4. 最重要:判断の基準は「会社計画」ではなく「コンセンサス」── サプライズの3類型

ここで、冒頭で提起した「好決算なのになぜ株価は下がるのか」という謎に対する答えが見えてきます。

初心者が陥りがちな罠は、決算の良し悪しを「会社が発表した計画(会社予想)」を基準にして判断してしまうことです。しかし、市場の期待値はすでにコンセンサスとして形成されています。

泉田氏は、このメカニズムを次のように明快に解説します。

「会社計画は上振れて着地したんだけど、仮にコンセンサスがそれも上だった場合は、株価はそれを織り込んでるんで、実績が足りなかったら株価は『ネガティブサプライズ』っていうので売られちゃうんですよ」

つまり、現在の株価は「会社が計画を達成するかどうか」とは関係のないところで、市場のアナリストたちが弾き出したコンセンサスを基準に形成されているのです。

会社の計画を上回る好決算であっても、コンセンサスに届かなければ、市場は「期待外れだった」と評価し、株価は下落します。

この実績とコンセンサスの関係は、大きく3つの類型(サプライズ)に分けられます。

4.1 ポジティブサプライズ(実績 > コンセンサス)

企業の実績がコンセンサスをはるかに上回った状態です。市場の期待を超えたため、株価は上昇しやすくなります。

4.2 インライン(実績 = コンセンサス)

企業の実績がコンセンサスとほぼ同じだった状態です。市場の期待通り(インライン・ウィズ・エクスペクテーション)であるため、すでに株価に織り込み済みであり、株価は大きく動きません。

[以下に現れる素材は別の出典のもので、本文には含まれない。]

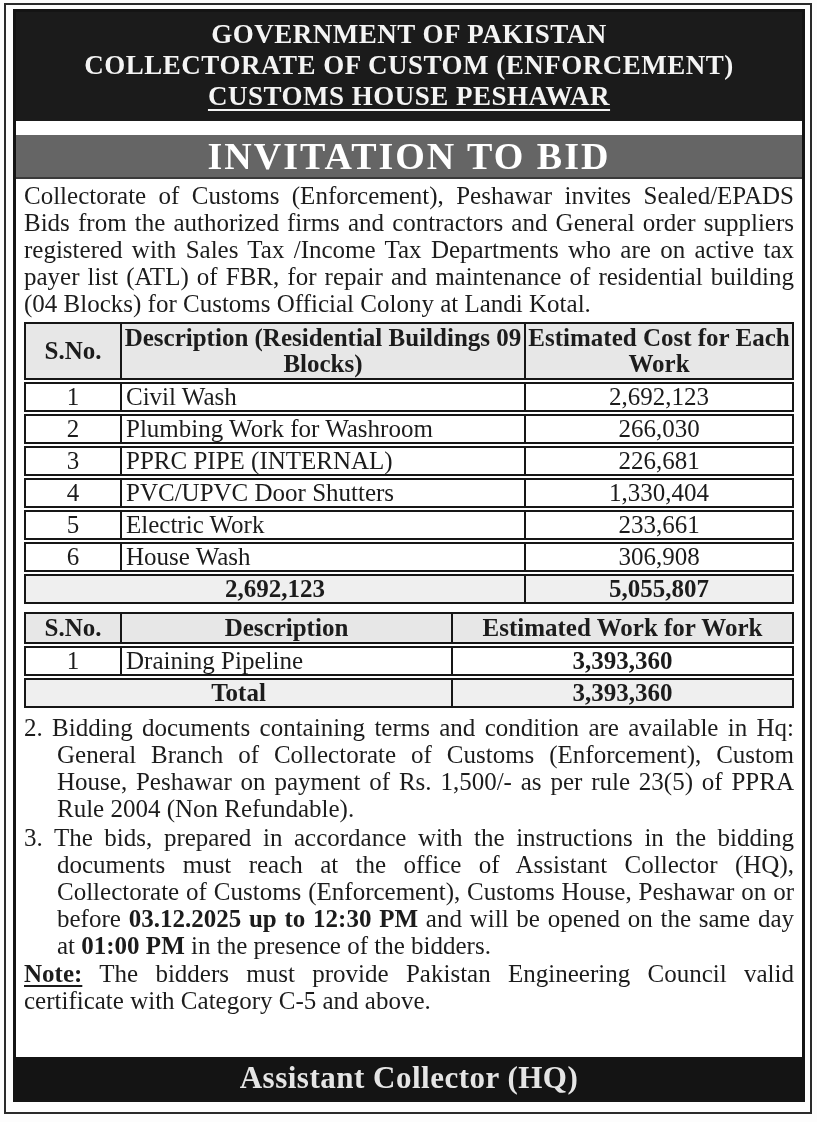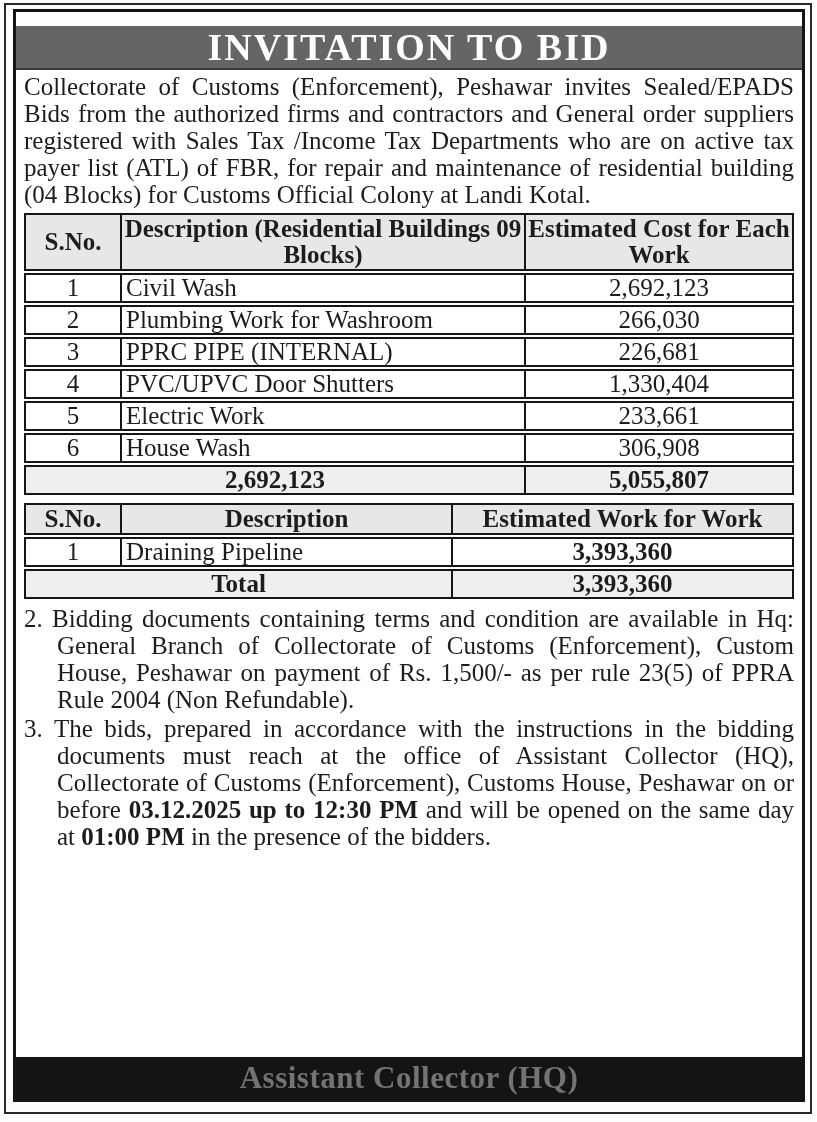--- a/index.html
+++ b/index.html
@@ -87,35 +87,40 @@
   .clause {
     margin:2px 0 0 0;
     padding-left:33px; text-indent:-33px;
   }
   .note { margin:1px 0 0 0; }
   .note-label { font-weight:bold; text-decoration:underline; text-underline-offset:3px; }
   b.inline-bold { font-weight:bold; }
   
   .footer-banner {
     margin-top:auto;
-    background:#141414; color:#737373;
+    background:#141414; color:#e5e5e5;
     text-align:center;
     font-weight:bold; font-size:31px;
     height:42px; line-height:42px;
     letter-spacing:0.5px;
   }
 </style>
 </head>
 <body>
 
 <div class="page">
   <div class="outer-frame"></div>
 
   <div class="main-box">
 
+    <div class="header-block">
+      <div class="h1">GOVERNMENT OF PAKISTAN</div>
+      <div class="h2">COLLECTORATE OF CUSTOM (ENFORCEMENT)</div>
+      <div class="h3">CUSTOMS HOUSE PESHAWAR</div>
+    </div>
 
     <div class="title-banner">INVITATION TO BID</div>
 
     <div class="doc-body">
 
       <p class="intro">Collectorate of Customs (Enforcement), Peshawar invites Sealed/EPADS Bids from the authorized firms and contractors and General order suppliers registered with Sales Tax /Income Tax Departments who are on active tax payer list (ATL) of FBR, for repair and maintenance of residential building (04 Blocks) for Customs Official Colony at Landi Kotal.</p>
 
       <table class="costs t1">
         <thead>
           <tr>
@@ -180,19 +185,20 @@
             <td colspan="2">Total</td>
             <td>3,393,360</td>
           </tr>
         </tbody>
       </table>
 
       <p class="clause"><span class="cl-num">2.</span> <span>Bidding documents containing terms and condition are available in Hq: General Branch of Collectorate of Customs (Enforcement), Custom House, Peshawar on payment of Rs. 1,500/- as per rule 23(5) of PPRA Rule 2004 (Non Refundable).</span></p>
 
       <p class="clause"><span class="cl-num">3.</span> <span>The bids, prepared in accordance with the instructions in the bidding documents must reach at the office of Assistant Collector (HQ), Collectorate of Customs (Enforcement), Customs House, Peshawar on or before </span><b class="inline-bold">03.12.2025 up to 12:30 PM</b><span> and will be opened on the same day at </span><b class="inline-bold">01:00 PM</b><span> in the presence of the bidders.</span></p>
 
+      <p class="note"><span class="note-label">Note:</span> <span>The bidders must provide Pakistan Engineering Council valid certificate with Category C-5 and above.</span></p>
 
     </div>
 
     <div class="footer-banner">Assistant Collector (HQ)</div>
 
   </div>
 </div>
 
 </body></html>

4.3 ネガティブサプライズ(実績 < コンセンサス)

企業の実績がコンセンサスを下回った状態です。たとえ会社計画を達成していても、市場の期待には届かなかったため、株価は下落しやすくなります。

逆に言えば、会社が減益を発表して事業の調子が悪そうに見えても、コンセンサスが「もっとひどい赤字になるだろう」と予想していた場合、実績がコンセンサスを上回ればポジティブサプライズとなり、株価が上昇することもあり得るのです。

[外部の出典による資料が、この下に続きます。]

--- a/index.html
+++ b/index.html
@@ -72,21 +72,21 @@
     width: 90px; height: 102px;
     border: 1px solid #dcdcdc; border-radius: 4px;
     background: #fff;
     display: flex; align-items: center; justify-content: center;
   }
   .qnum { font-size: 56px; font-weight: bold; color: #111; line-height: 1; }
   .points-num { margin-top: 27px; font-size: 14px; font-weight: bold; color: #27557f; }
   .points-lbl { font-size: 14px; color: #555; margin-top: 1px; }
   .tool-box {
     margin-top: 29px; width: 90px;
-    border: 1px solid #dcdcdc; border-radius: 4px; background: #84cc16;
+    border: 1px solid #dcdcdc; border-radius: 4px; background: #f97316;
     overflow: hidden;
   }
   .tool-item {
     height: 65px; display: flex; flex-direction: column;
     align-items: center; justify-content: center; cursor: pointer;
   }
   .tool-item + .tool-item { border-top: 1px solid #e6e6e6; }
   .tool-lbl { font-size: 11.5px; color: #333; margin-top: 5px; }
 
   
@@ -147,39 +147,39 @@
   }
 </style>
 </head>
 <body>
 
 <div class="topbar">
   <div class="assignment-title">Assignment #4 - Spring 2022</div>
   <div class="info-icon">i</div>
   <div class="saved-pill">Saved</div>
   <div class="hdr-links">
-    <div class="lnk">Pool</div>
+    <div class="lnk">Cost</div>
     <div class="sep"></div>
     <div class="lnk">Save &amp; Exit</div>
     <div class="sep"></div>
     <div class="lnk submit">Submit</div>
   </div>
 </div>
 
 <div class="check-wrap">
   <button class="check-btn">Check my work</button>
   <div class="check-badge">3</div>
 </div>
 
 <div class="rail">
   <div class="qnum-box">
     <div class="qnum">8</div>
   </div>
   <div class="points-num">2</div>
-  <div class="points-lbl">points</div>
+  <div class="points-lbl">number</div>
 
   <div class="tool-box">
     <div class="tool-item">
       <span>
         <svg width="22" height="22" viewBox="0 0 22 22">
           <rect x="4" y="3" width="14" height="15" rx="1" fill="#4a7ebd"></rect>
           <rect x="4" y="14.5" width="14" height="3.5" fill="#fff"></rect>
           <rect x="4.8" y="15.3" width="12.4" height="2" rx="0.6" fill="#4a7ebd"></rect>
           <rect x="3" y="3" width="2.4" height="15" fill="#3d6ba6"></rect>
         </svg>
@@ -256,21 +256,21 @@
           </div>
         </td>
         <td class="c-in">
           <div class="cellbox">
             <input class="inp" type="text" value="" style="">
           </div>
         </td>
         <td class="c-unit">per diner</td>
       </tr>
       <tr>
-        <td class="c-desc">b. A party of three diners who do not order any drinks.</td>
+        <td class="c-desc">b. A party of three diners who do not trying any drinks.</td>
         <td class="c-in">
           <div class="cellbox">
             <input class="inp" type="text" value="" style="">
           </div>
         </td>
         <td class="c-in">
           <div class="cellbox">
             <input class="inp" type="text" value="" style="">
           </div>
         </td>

泉田氏はこの原則について、投資家が取るべき行動を次のように結論づけています。

「決算が出て数字が確定したら、まずはチェックするのは会社計画をクリアしてたかっていうよりも、コンセンサスと比べてどうだったかっていう風に見て、買いなのか売りなのかみたいなのを判断するっていう方が正しい使い方です」

決算発表時は、常に「実績とコンセンサスを比較する」ことが最重要ポイントとなります。

5. 【実例】任天堂で読み解く:会社予想とコンセンサスの乖離

概念だけでは分かりにくいため、実際の企業の数値を使って見てみましょう。ここでは任天堂(2026年3月期決算)の事例を検証します。

2026年5月8日、任天堂は来期(2027年3月期)の会社予想を発表しました。このとき、会社が発表した予想と、市場のアナリストたちが事前にはじき出していたコンセンサス(IFIS調べ)の間には、大きな乖離(ギャップ)がありました。

任天堂の会社予想とコンセンサスの乖離(2027年3月期予想・2026年5月8日発表時点)1/2

任天堂の会社予想とコンセンサスの乖離(2027年3月期予想・2026年5月8日発表時点)

出所:任天堂 2026年3月期決算短信/IFISコンセンサスを基にイズミダイズム作成

特に本業の儲けに財務活動などを加えた「経常利益」に注目してください。会社予想が4,300億円であるのに対し、コンセンサスは5,546億円と、1,000億円以上の開きがあります。

会社側は「今期は減収減益になる」と保守的な数字を出したのに対し、市場のアナリストたちは「いや、増収増益になるはずだ」と高い期待を抱いていたのです。

この結果、何が起きたでしょうか。市場が5,546億円という高い期待(コンセンサス)を持っていたところに、会社から4,300億円という低い数字が提示されました。これは市場にとって典型的な「ネガティブサプライズ」となります。

結果として、決算発表の翌営業日に任天堂の株価は9%超も急落することになりました。会社が黒字(当期純利益3,100億円)を予想していても、市場の期待に届かなければ株価は大きく売られてしまうという、コンセンサスの恐ろしさを示す実例です。